On July 7, 2022, Murray announced his retirement as Secret Service Director, to take effect July 30, 2022. Murray will take the role of Chief Security Officer at Snap Inc., parent company of Snapchat, on August 1, 2022. However, he announced on July 28, 2022 that he would "briefly" delay his retirement, in connection with the investigation into missing Secret Service records (see below). He left office on September 17, 2022.

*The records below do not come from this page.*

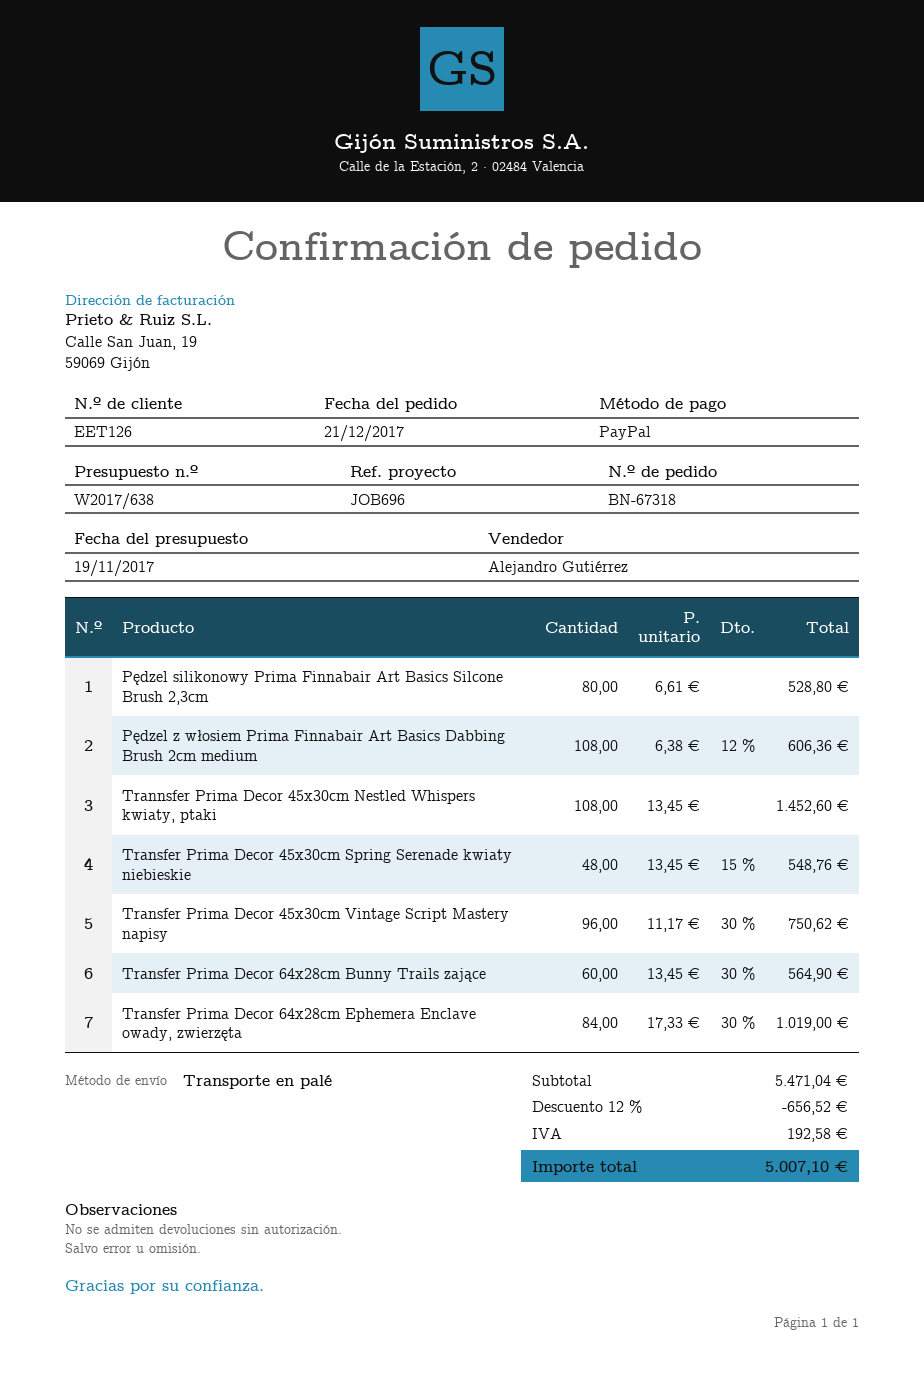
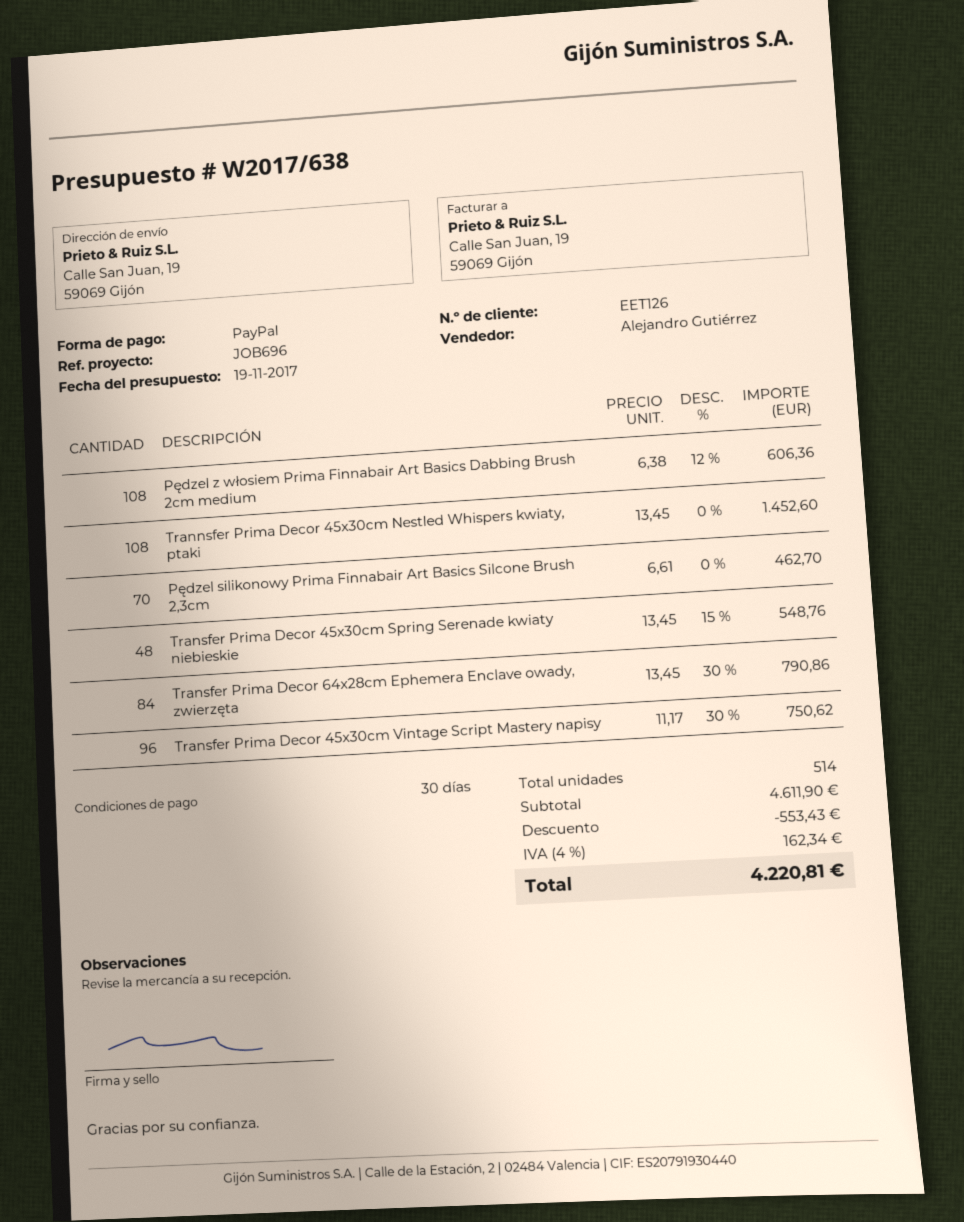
Pędzel silikonowy Prima Finnabair Art Basics Silcone Brush 2,3cm: 80 x 6.61 = 528.80 -> 70 x 6.61 = 462.70
Transfer Prima Decor 64x28cm Bunny Trails zające: 60 x 13.45 - 30% = 564.90 -> none
Transfer Prima Decor 64x28cm Ephemera Enclave owady, zwierzęta: 84 x 17.33 - 30% = 1019.00 -> 84 x 13.45 - 30% = 790.86
subtotal: 5471.04 -> 4611.90
discount: 656.52 -> 553.43
tax: 192.58 -> 162.34
total: 5007.10 -> 4220.81

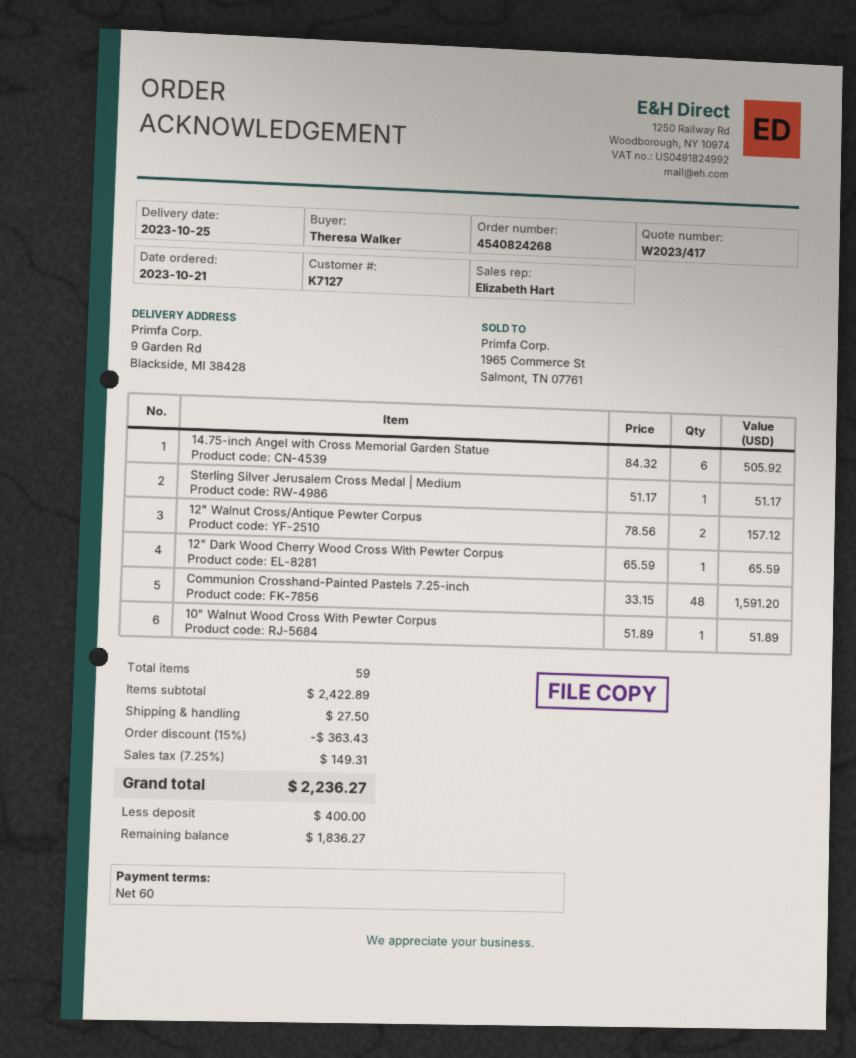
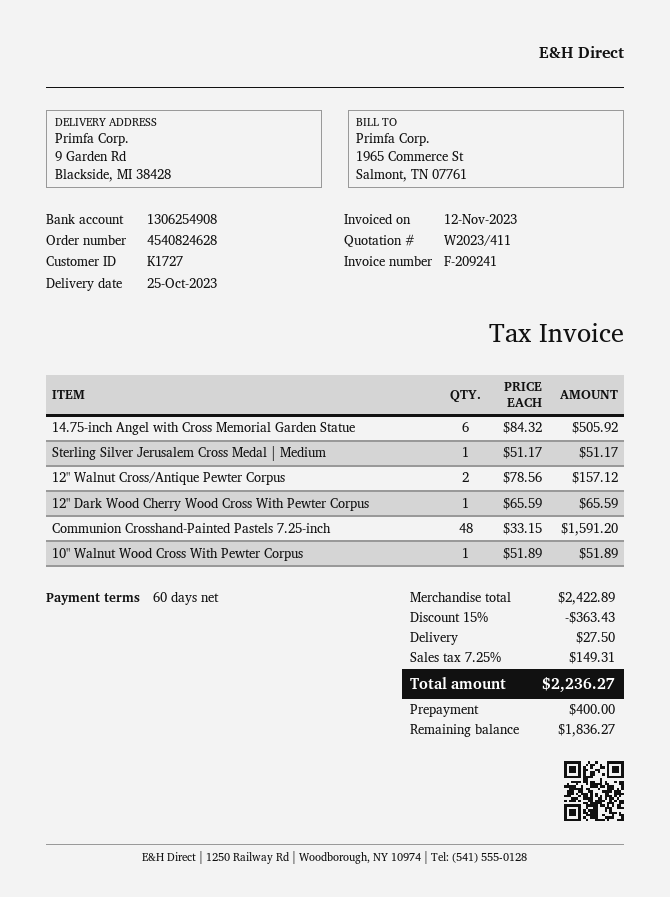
quote number: W2023/417 -> W2023/411
order number: 4540824268 -> 4540824628
customer number: K7127 -> K1727

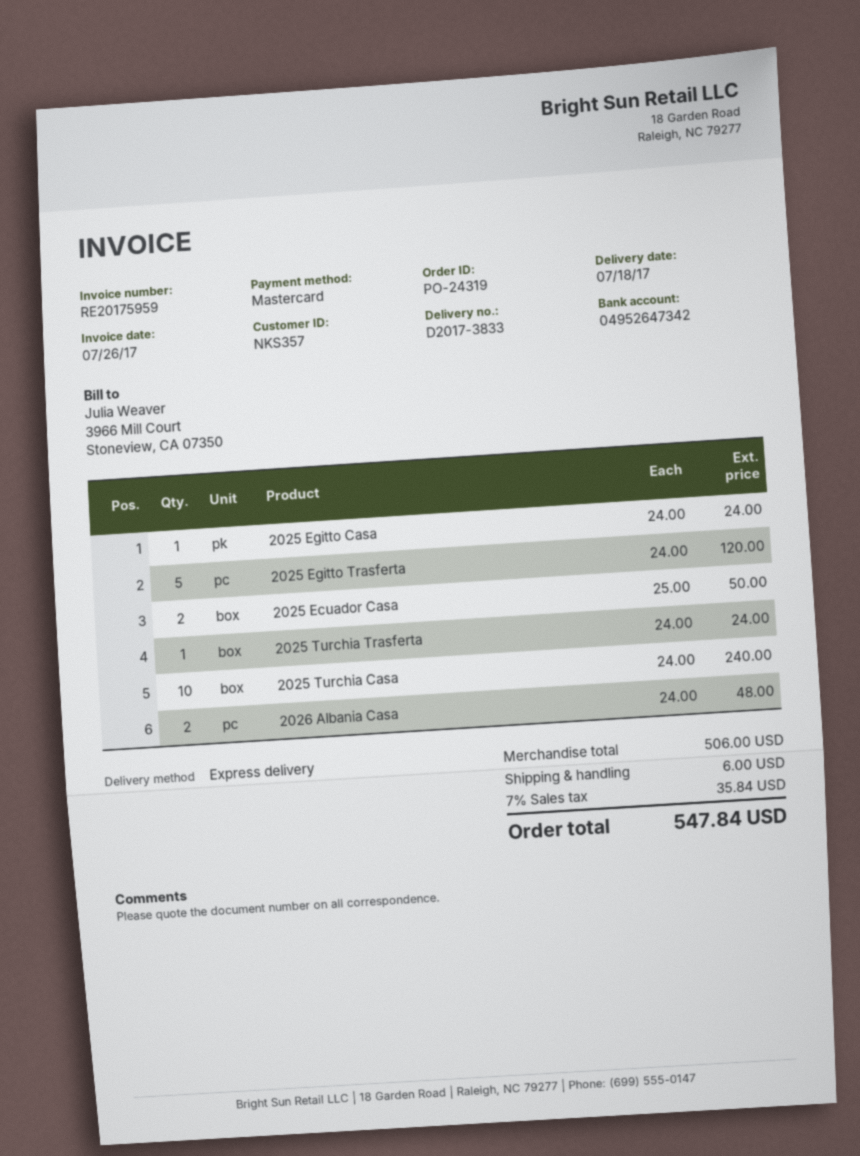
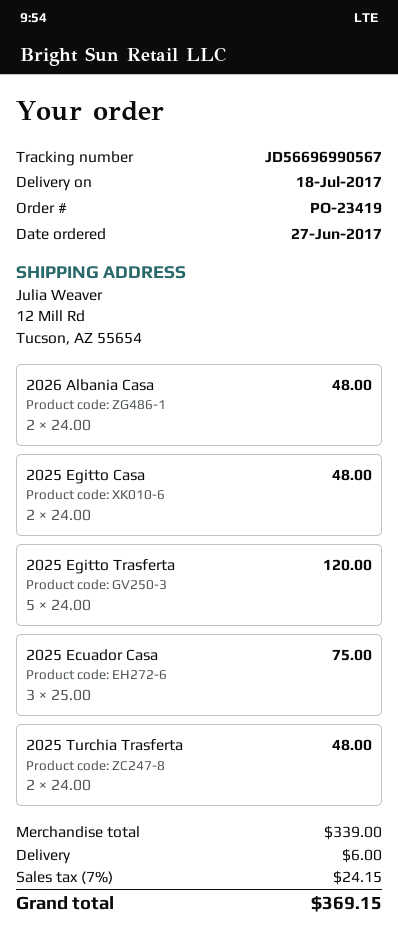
order number: PO-24319 -> PO-23419
2025 Egitto Casa: 1 x 24.00 = 24.00 -> 2 x 24.00 = 48.00
2025 Ecuador Casa: 2 x 25.00 = 50.00 -> 3 x 25.00 = 75.00
2025 Turchia Trasferta: 1 x 24.00 = 24.00 -> 2 x 24.00 = 48.00
2025 Turchia Casa: 10 x 24.00 = 240.00 -> none
subtotal: 506.00 -> 339.00
tax: 7% = 35.84 -> 7% = 24.15
total: 547.84 -> 369.15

=== Missing records investigation ===
On July 14, 2022, it was reported that "Members of the U.S. Secret Service erased text messages from January 5th and 6th, 2021, shortly after the Department of Homeland Security inspector general requested them as part of an investigation into the agency's response to the 2021 United States Capitol attack, according to a letter written by the inspector general to congressional leaders (...)" The next day the Select Committee to Investigate the January 6th Attack on the United States Capitol sent a subpoena to Murray seeking, "(...) the relevant text messages, as well as any after action reports that have been issued in any and all divisions of the USSS pertaining or relating in any way to the events of January 6, 2021." On July 20, 2022, Gladys Ayala, the Deputy Inspector General (IG) of the Department of Homeland Security notified the Secret Service that her office was investigating the disappearance of text messages and emails regarding the siege of the U.S. Capitol on January 6, 2021, characterizing their disappearance as an "ongoing criminal investigation." She directed the Secret Service to cease any internal investigations into the matter of failure of the agency to preserve the missing records.